Extracted records:
────
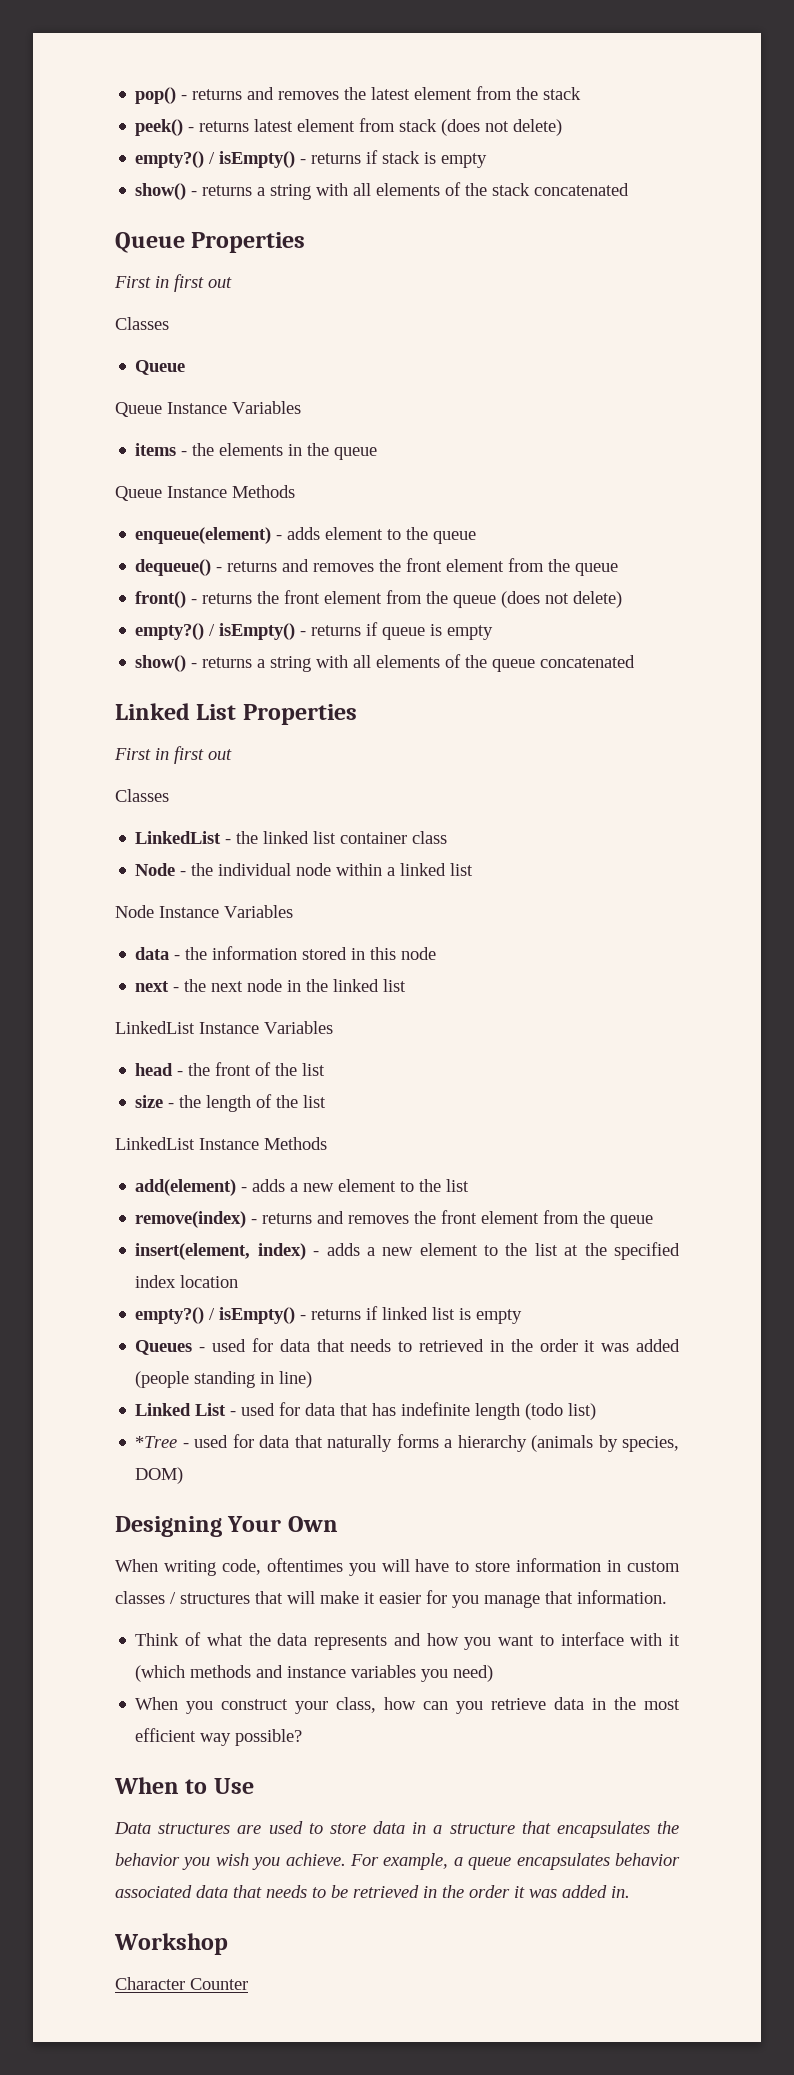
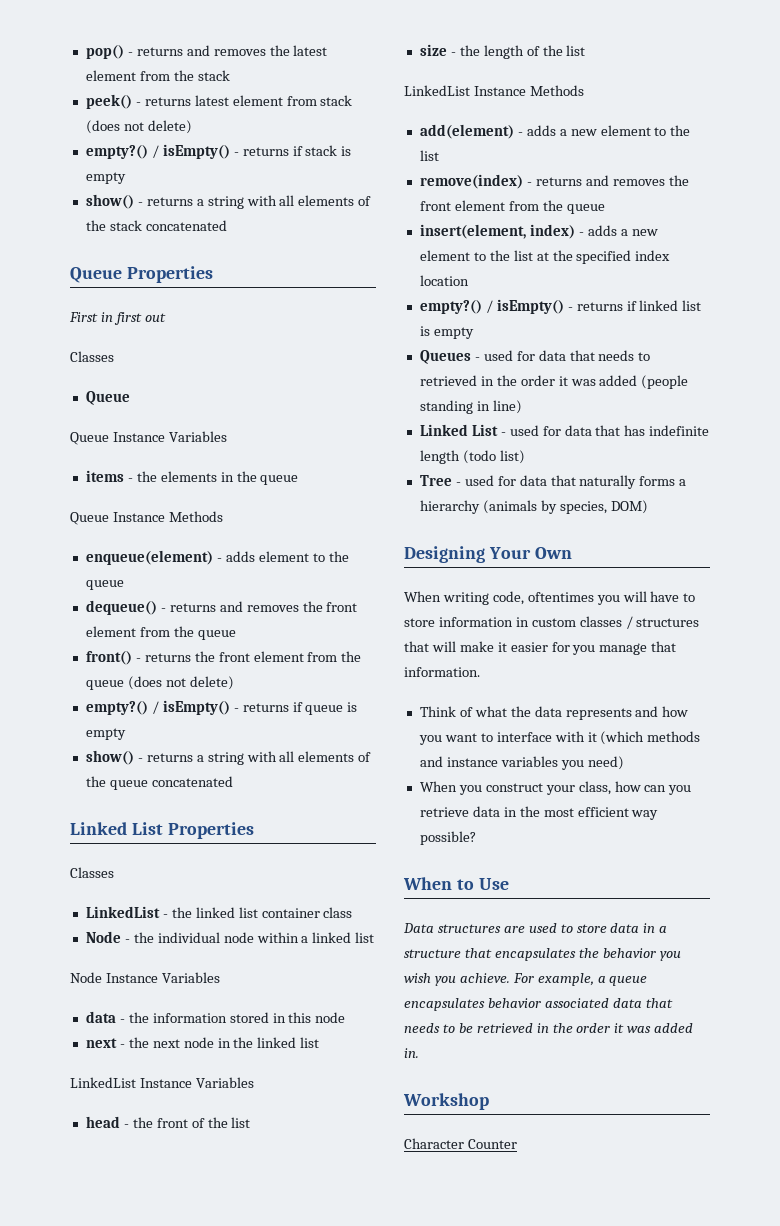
  Linked List Properties
- First in first out
- *Tree - used for data that naturally forms a hierarchy (animals by species, DOM)
+ Tree - used for data that naturally forms a hierarchy (animals by species, DOM)

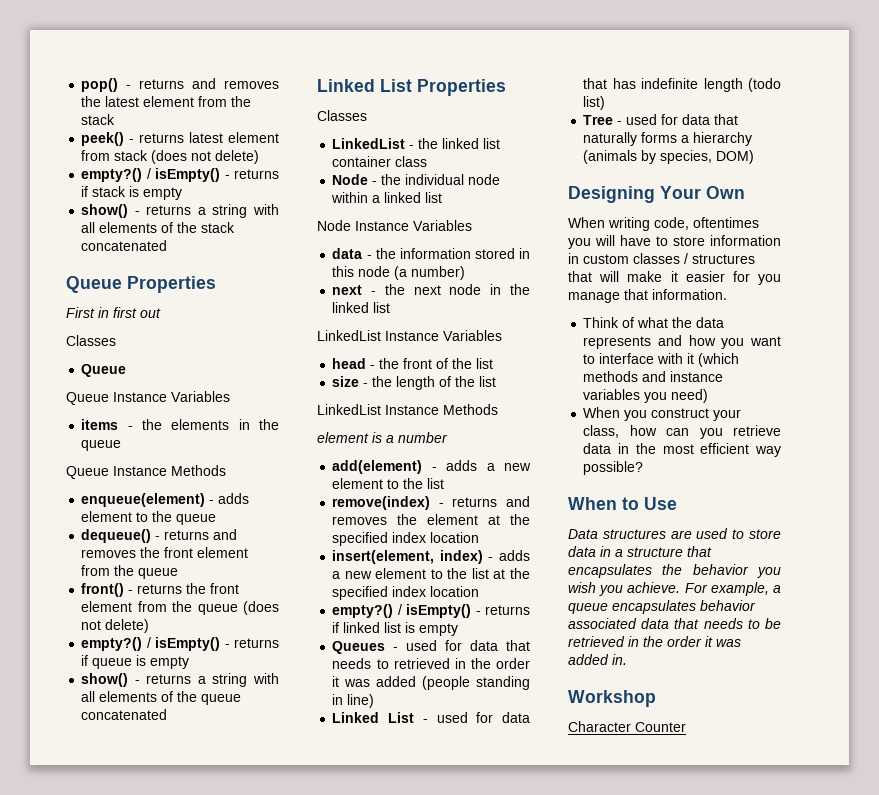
- data - the information stored in this node
+ data - the information stored in this node (a number)
+ element is a number
- remove(index) - returns and removes the front element from the queue
+ remove(index) - returns and removes the element at the specified index location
────
Copy every line of the records above that contains "Tree".

Solved exercise:
- *Tree - used for data that naturally forms a hierarchy (animals by species, DOM)
+ Tree - used for data that naturally forms a hierarchy (animals by species, DOM)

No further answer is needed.